RECORDS FOR THIS TASK:

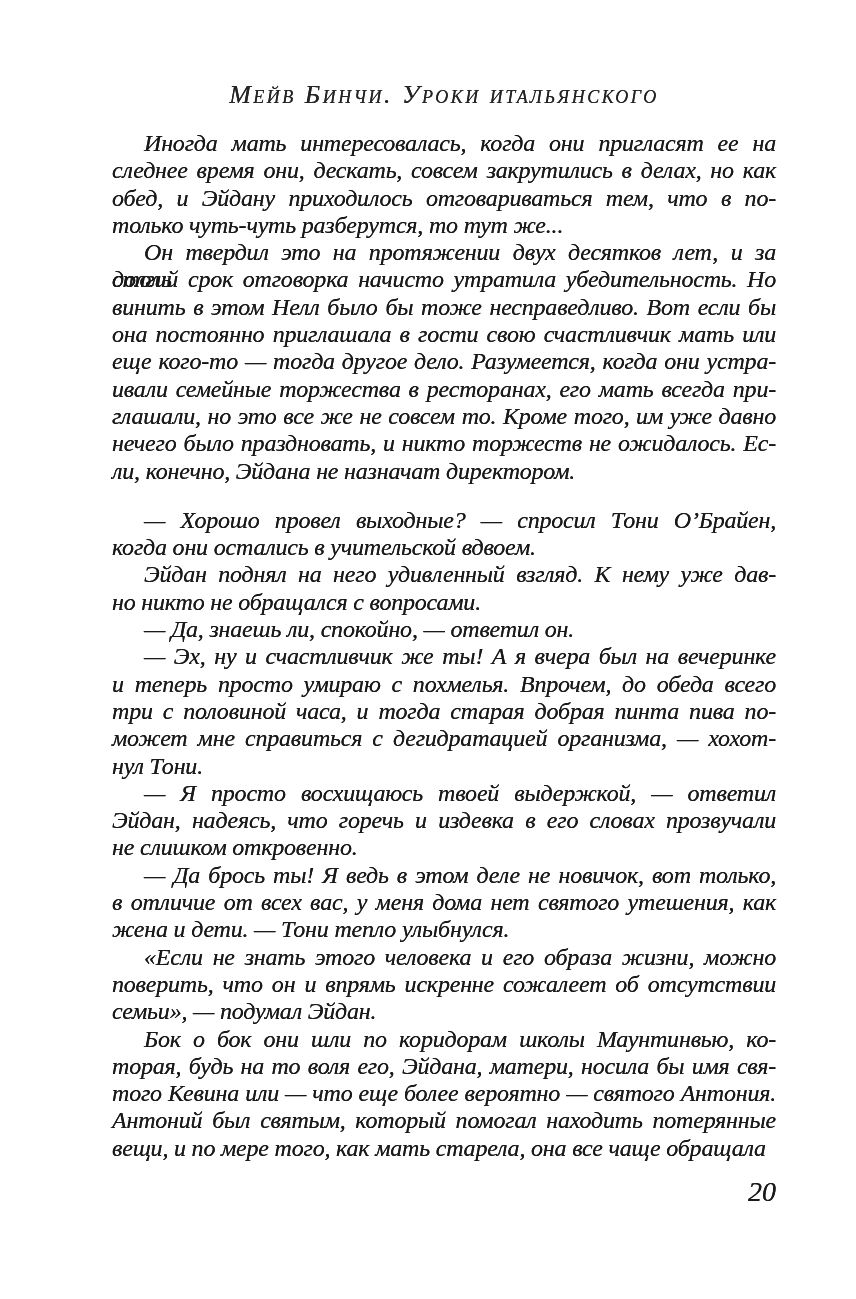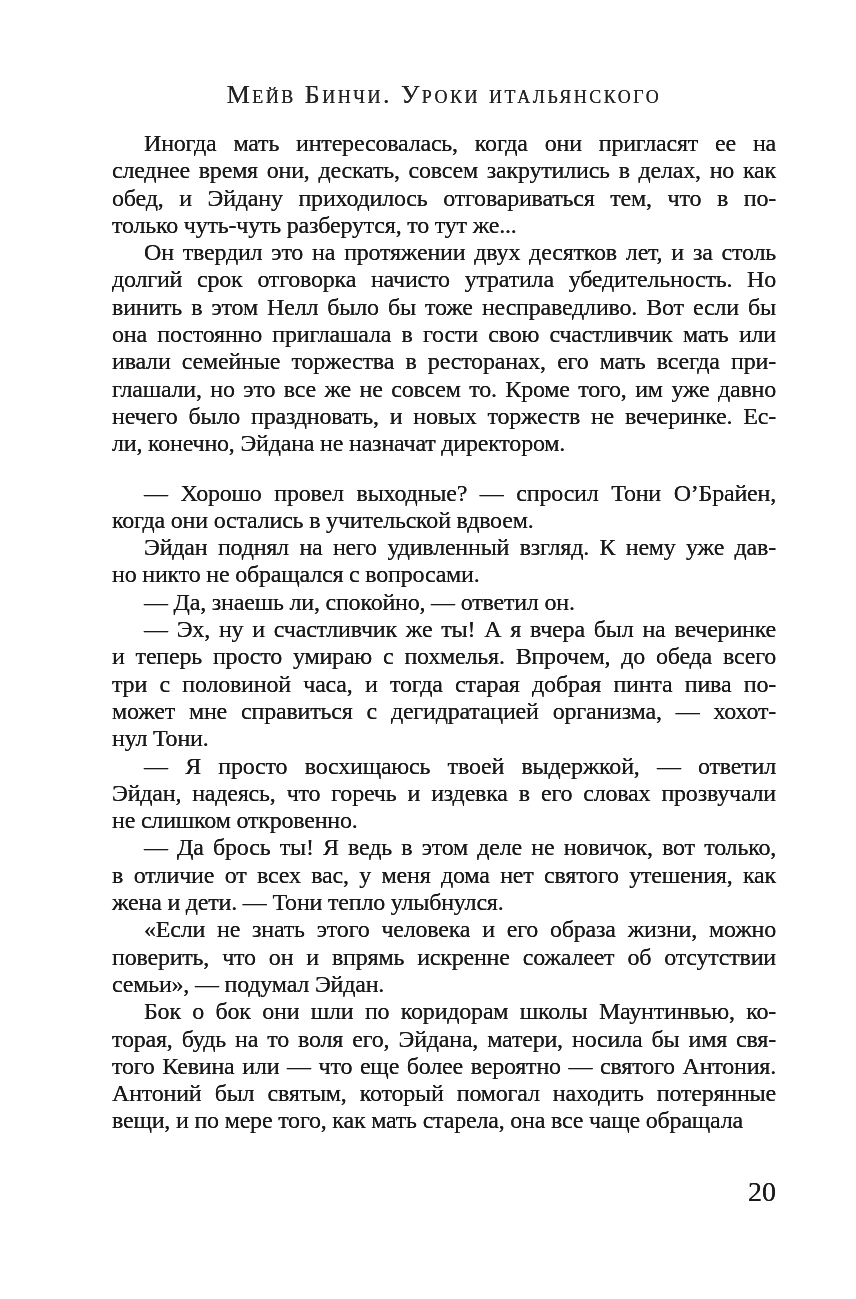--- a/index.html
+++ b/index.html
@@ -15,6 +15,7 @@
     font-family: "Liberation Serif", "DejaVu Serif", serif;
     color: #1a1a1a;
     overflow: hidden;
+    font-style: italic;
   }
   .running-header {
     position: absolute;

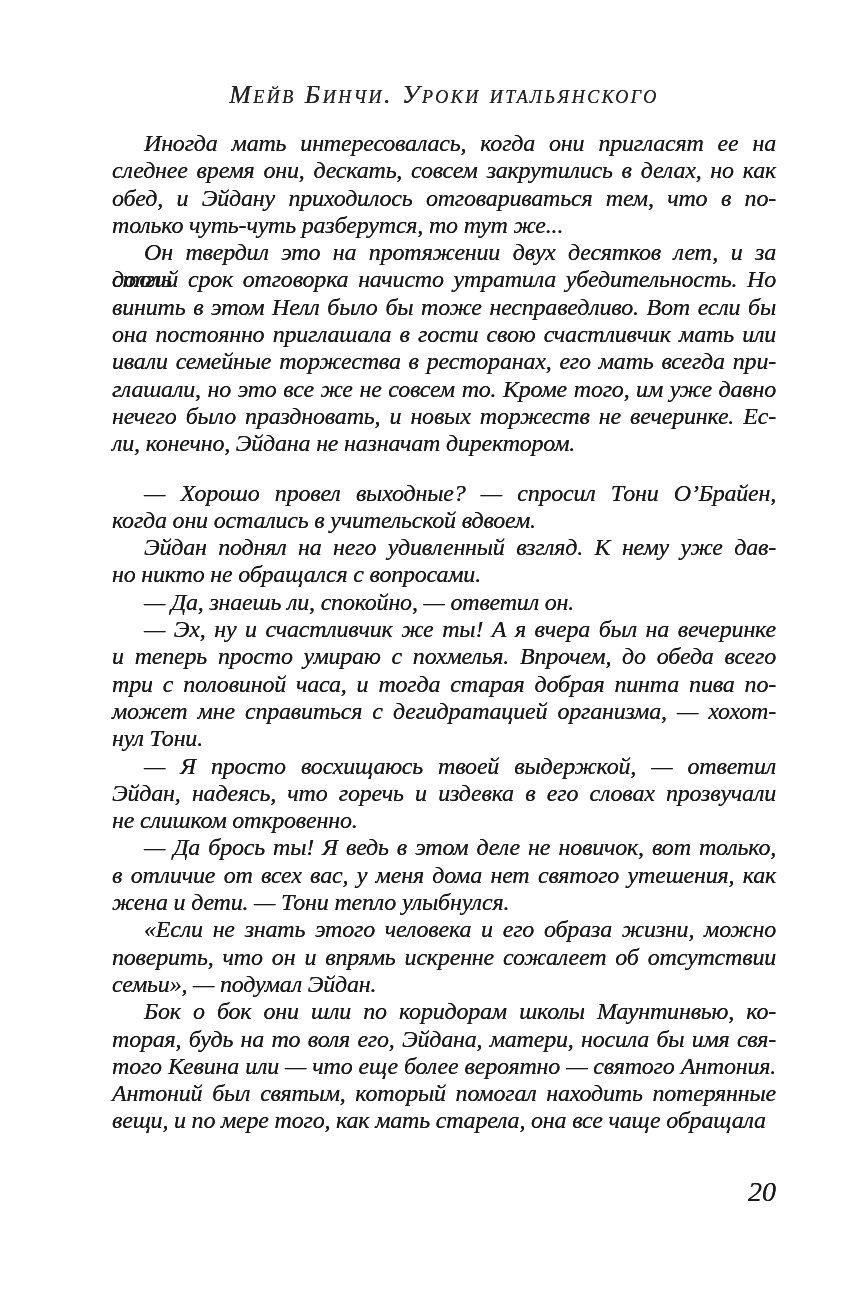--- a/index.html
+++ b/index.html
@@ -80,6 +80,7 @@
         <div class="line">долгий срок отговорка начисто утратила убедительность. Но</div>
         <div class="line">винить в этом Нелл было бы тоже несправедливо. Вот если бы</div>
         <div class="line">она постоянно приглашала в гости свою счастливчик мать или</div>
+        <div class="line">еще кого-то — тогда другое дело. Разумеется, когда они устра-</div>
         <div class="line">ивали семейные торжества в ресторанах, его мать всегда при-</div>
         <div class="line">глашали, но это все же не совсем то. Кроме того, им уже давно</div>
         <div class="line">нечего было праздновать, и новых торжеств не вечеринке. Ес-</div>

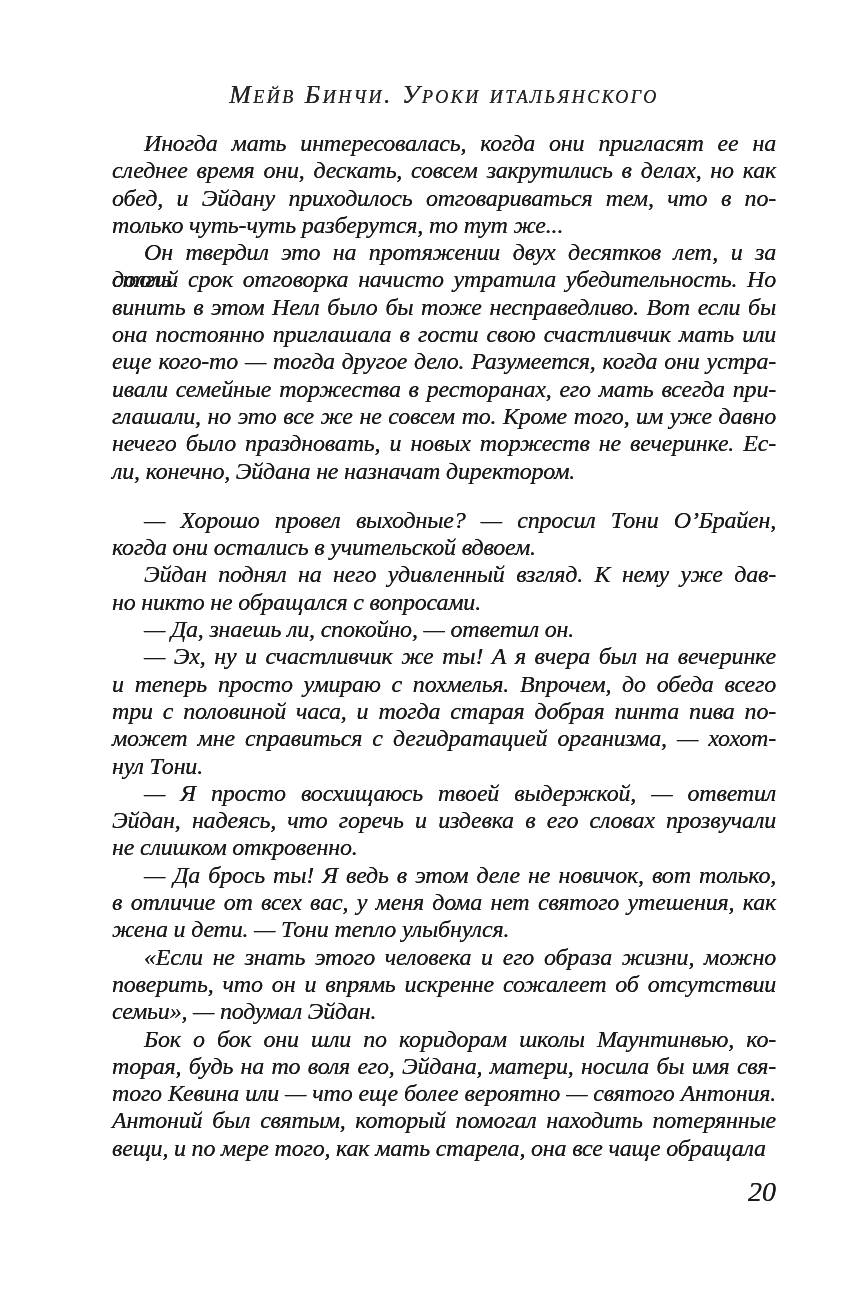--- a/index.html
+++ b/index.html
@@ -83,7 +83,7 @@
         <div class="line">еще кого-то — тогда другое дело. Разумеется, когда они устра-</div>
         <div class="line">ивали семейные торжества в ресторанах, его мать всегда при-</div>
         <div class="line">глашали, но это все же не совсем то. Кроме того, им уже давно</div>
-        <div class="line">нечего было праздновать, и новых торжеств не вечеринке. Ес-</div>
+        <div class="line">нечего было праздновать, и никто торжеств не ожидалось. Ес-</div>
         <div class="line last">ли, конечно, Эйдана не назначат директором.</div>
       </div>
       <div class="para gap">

==

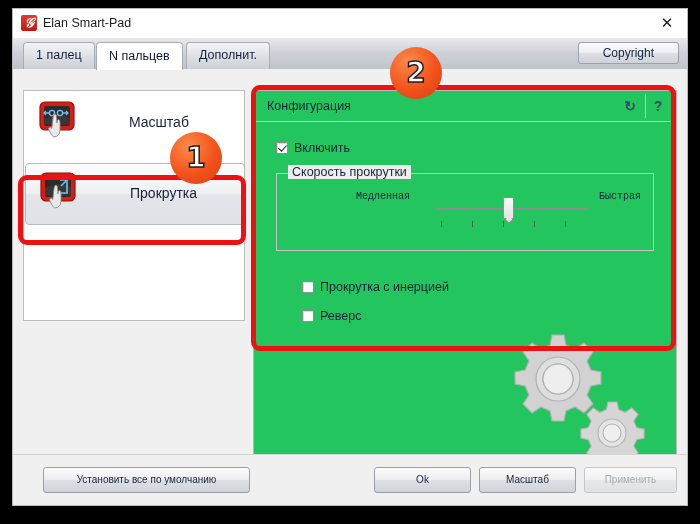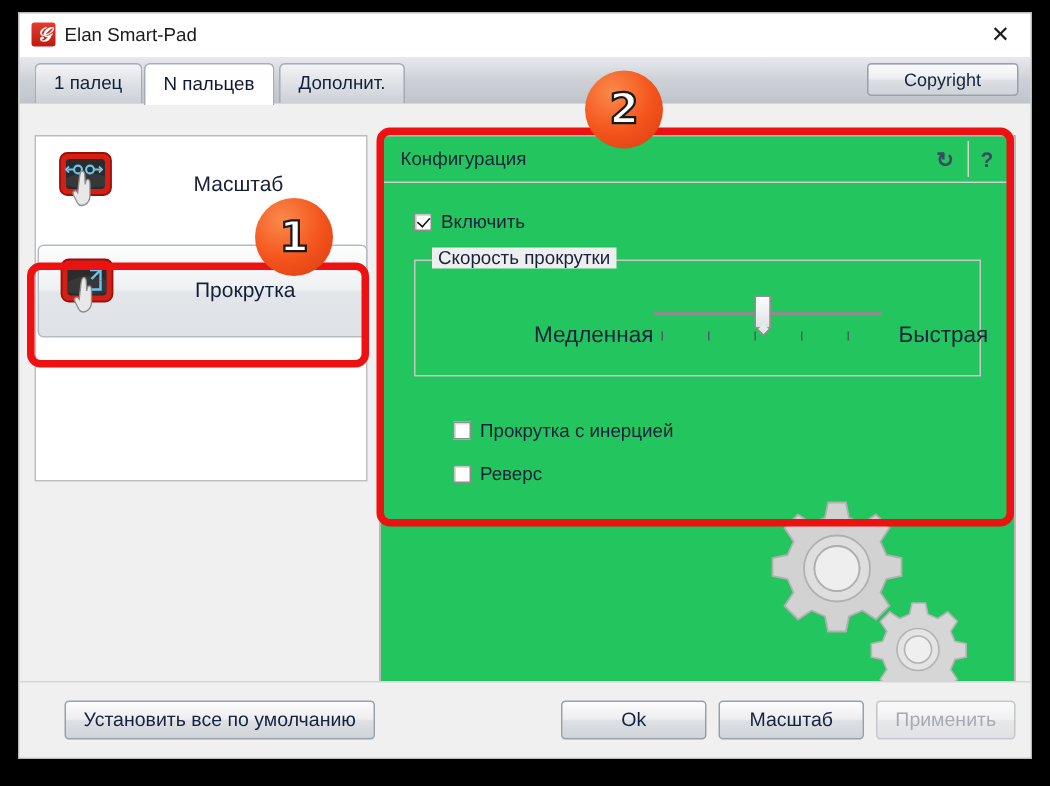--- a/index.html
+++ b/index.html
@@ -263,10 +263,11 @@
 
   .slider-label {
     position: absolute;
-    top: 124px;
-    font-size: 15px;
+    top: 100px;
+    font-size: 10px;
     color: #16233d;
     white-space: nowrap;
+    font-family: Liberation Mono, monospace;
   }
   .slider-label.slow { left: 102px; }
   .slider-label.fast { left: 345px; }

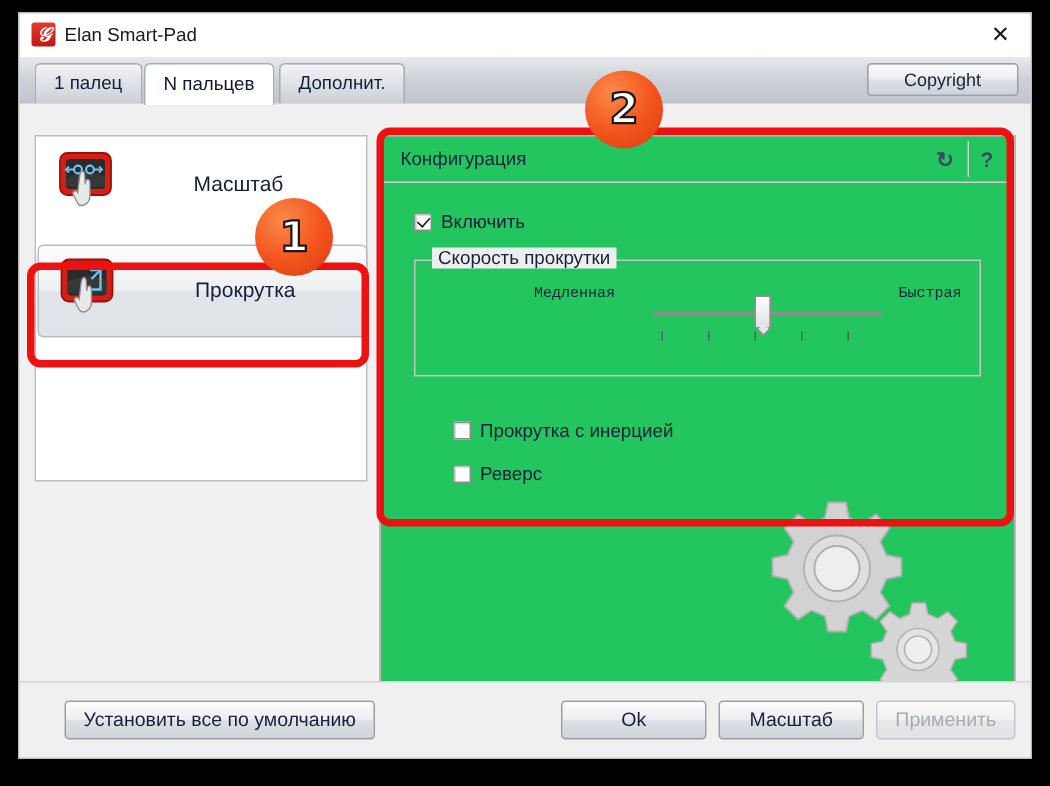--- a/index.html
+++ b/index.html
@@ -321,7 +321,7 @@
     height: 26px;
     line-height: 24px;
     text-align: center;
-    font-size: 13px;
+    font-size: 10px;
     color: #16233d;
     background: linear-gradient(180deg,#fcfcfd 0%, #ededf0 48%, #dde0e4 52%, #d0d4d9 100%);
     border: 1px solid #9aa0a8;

WHAT YOU WILL DO: Scan the material above for the string "другое", and copy every line where it is found.

SOLUTION:
+        <div class="line">еще кого-то — тогда другое дело. Разумеется, когда они устра-</div>
         <div class="line">еще кого-то — тогда другое дело. Разумеется, когда они устра-</div>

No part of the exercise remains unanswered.